James L. Swanson - Banff, Alberta, Canada- 1996


Chapter 1

Conflicting Claims

On Friday, August 13, 1909, on the flanks of Mount Robson, George Kinney and Donald Phillips awoke to a clear sky. Climbing was excellent on the hard snow above their bivouac at 10,000 feet. Approaching the summit, Kinney stated they were met by a storm "so thick that we could see but a few yards, and the sleet would cut our faces and nearly blind us." Kinney continued, "When within five hundred feet of the top, we encountered a number of cliffs, covered with overhanging masses of snow, that were almost impossible to negotiate. The snow driven by the fierce gales had built out against the wind in fantastic masses of crystal, forming huge cornices all along the crest of the peak. We finally floundered through these treacherous masses and stood, at last, on the very summit of Mount Robson. I was on a needle peak that rose so abruptly that even cornices cannot build out very far on it." [Kinney and Phillips 1910]

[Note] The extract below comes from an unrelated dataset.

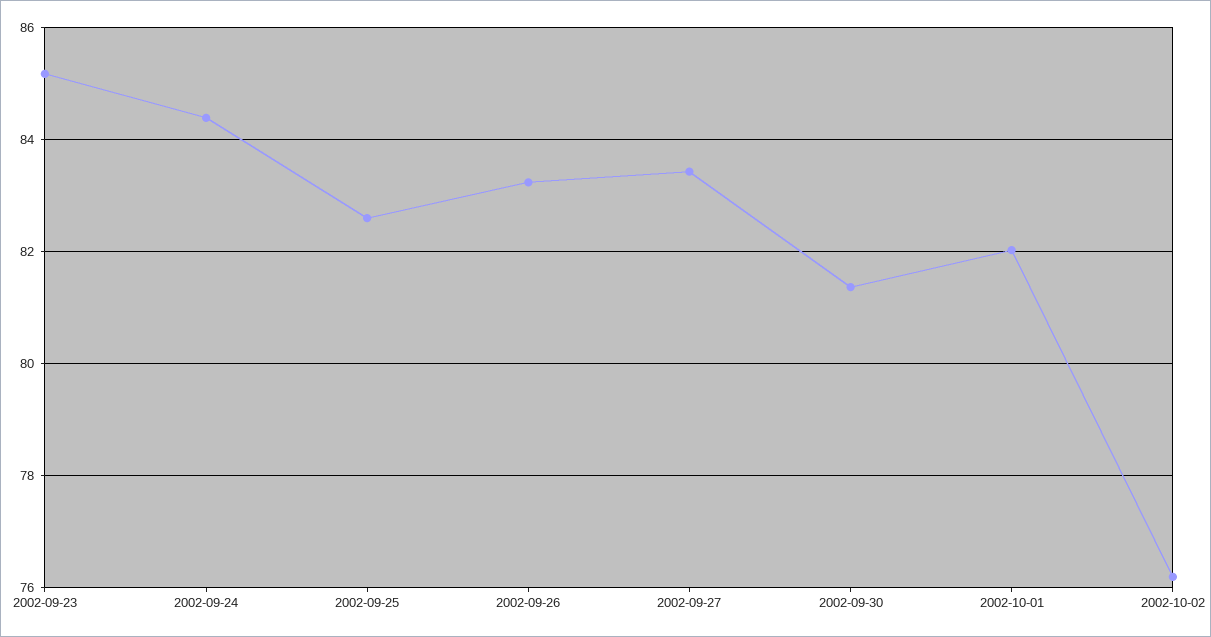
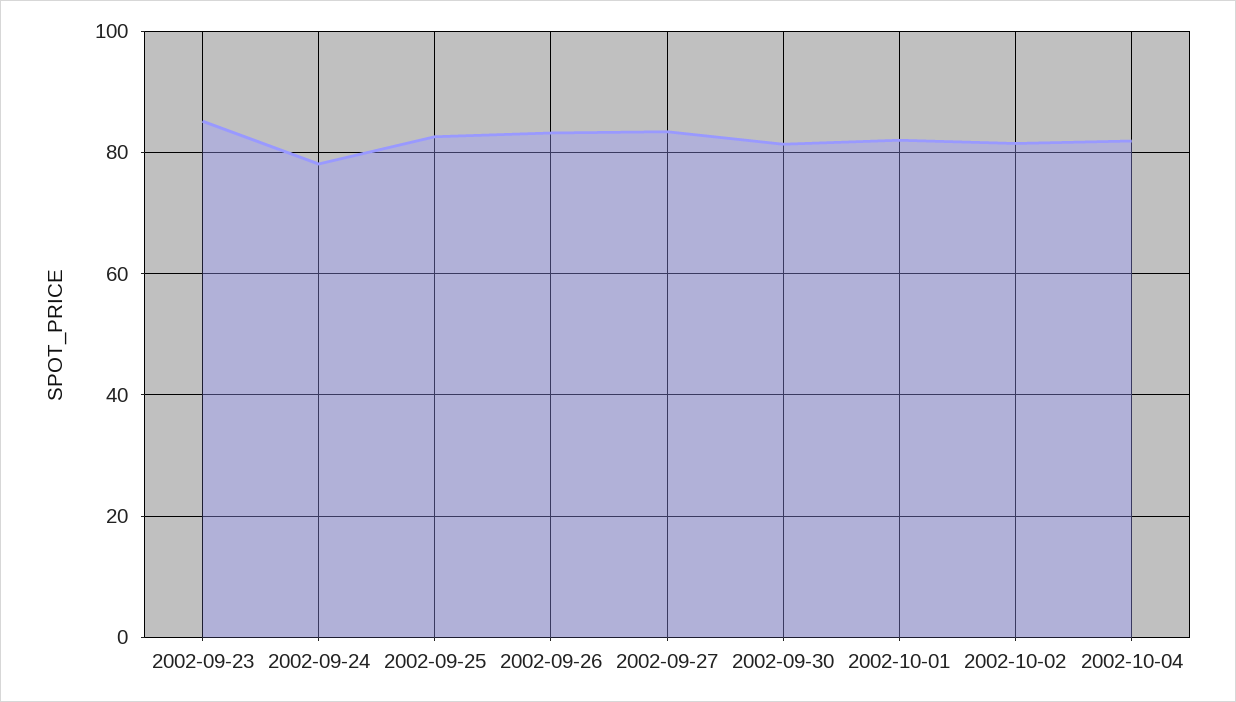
2002-09-24: 84.4 -> 78
2002-10-02: 76.2 -> 82
2002-10-04: none -> 82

Kinney had no doubt about the magnitude of his achievement. "I doubt if ever a peak was fought for more desperately, or captured under greater difficulties, than was that of Mount Robson," he wrote. "Situated in the heart of the Rockies, some fifty miles or more north of the Yellowhead Pass, and hundreds of miles from civilization, the mountain could only be reached by pack-trail after long weeks of strenuous effort, through trackless forest and muskeg, by nameless mountains and raging torrents." [Kinney and Phillips 1910] "For three long years, expedition after expedition had failed. Climb after climb, up every side of the mountain, had hitherto left that noble peak still unconquered; till hope long deferred, had sapped our courage and left the spirit faint." [Kinney 1909]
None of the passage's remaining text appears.